INPUT DATA:
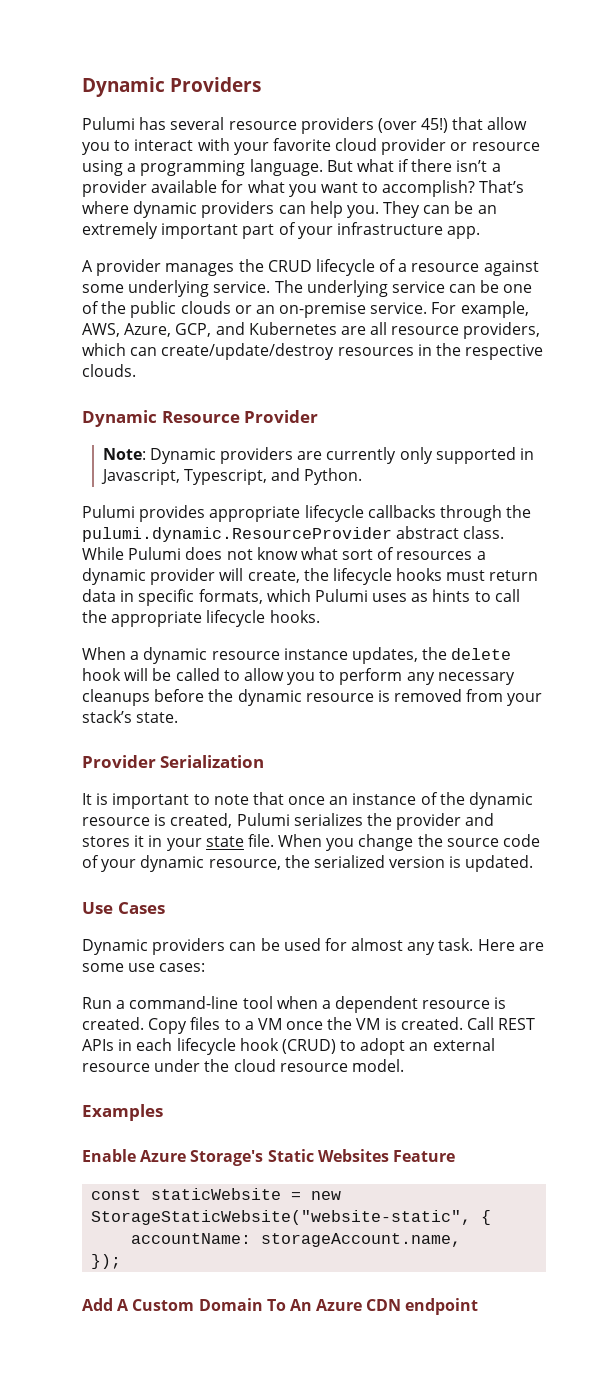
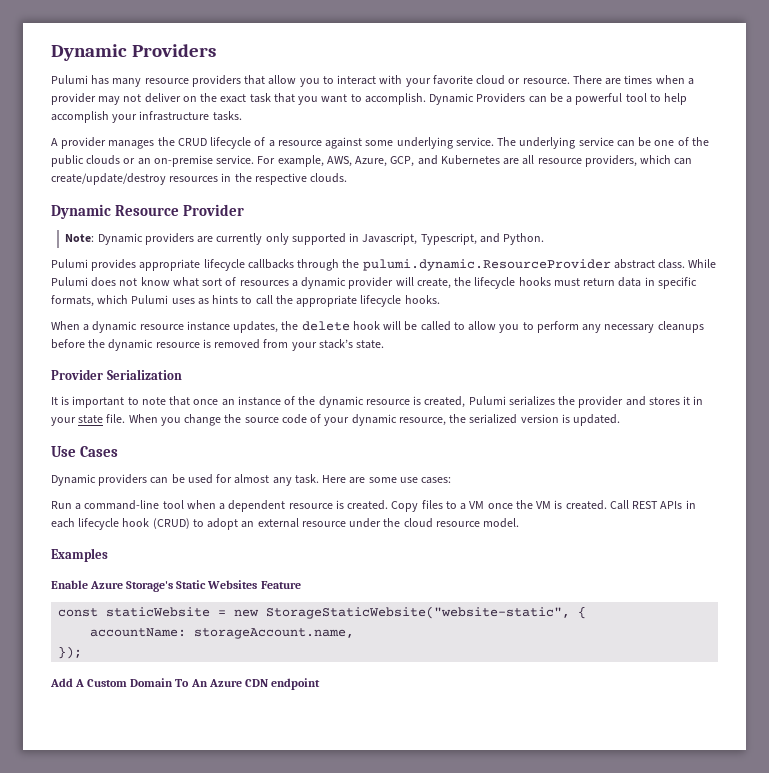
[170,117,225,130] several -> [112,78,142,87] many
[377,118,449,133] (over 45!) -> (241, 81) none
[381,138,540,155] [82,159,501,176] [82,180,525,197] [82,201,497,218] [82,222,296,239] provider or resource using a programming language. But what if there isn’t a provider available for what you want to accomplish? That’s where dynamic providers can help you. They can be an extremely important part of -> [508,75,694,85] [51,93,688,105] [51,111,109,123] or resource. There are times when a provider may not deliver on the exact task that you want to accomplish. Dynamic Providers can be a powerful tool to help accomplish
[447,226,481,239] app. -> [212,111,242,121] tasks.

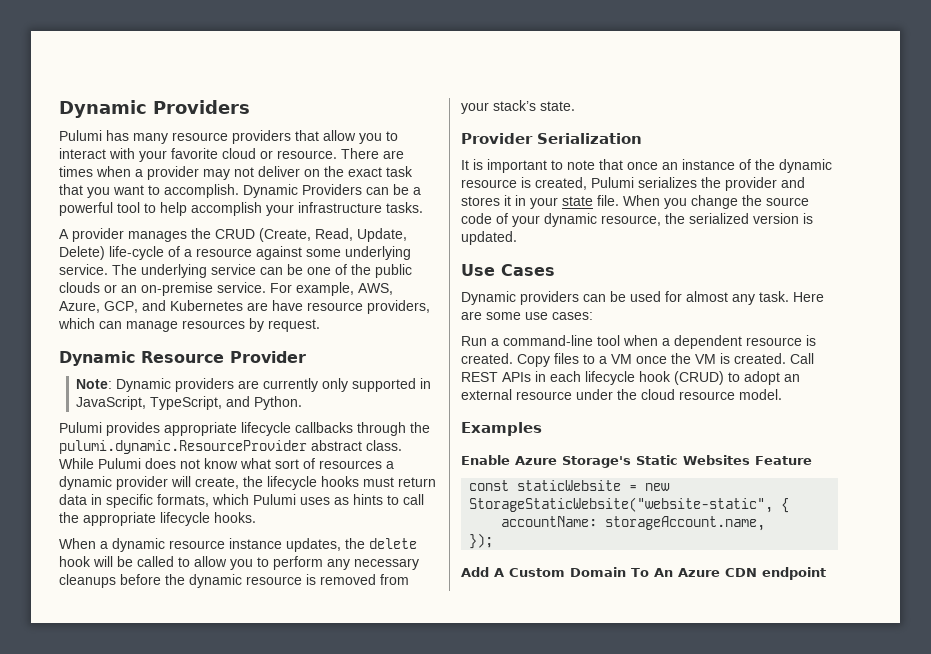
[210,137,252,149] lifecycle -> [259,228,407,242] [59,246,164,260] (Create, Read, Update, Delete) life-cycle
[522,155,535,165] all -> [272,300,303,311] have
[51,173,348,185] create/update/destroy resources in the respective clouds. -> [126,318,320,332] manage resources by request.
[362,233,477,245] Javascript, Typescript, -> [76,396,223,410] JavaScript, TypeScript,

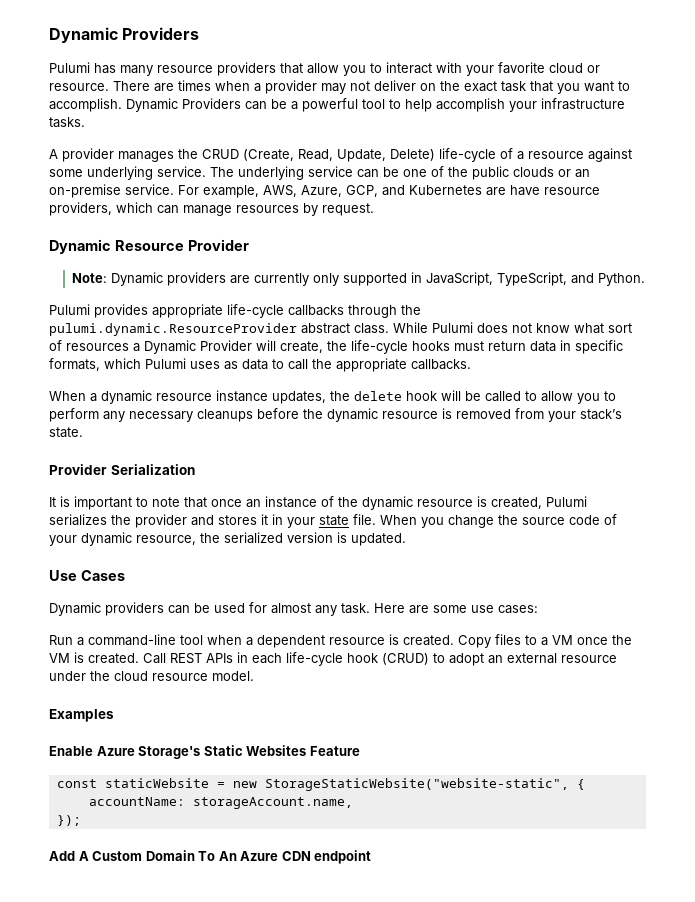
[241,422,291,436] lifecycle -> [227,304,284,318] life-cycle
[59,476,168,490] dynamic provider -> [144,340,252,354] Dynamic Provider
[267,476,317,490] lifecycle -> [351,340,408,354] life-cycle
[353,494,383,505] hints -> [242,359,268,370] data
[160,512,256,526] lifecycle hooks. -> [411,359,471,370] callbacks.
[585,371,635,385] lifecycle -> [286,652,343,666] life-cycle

* * *

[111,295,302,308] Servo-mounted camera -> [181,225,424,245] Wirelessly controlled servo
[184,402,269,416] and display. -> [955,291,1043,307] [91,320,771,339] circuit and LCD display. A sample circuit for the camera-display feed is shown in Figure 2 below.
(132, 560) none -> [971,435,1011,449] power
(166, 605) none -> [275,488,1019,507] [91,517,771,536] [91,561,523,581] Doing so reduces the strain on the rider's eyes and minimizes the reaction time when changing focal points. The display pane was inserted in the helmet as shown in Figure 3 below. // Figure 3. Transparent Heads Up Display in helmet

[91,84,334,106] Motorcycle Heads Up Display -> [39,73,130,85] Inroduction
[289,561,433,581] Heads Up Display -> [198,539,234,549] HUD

WORK ORDER: Copy out all lines of the listing where the word "Heads" appears.

WRITTEN SOLUTION:
(166, 605) none -> [275,488,1019,507] [91,517,771,536] [91,561,523,581] Doing so reduces the strain on the rider's eyes and minimizes the reaction time when changing focal points. The display pane was inserted in the helmet as shown in Figure 3 below. // Figure 3. Transparent Heads Up Display in helmet
[91,84,334,106] Motorcycle Heads Up Display -> [39,73,130,85] Inroduction
[289,561,433,581] Heads Up Display -> [198,539,234,549] HUD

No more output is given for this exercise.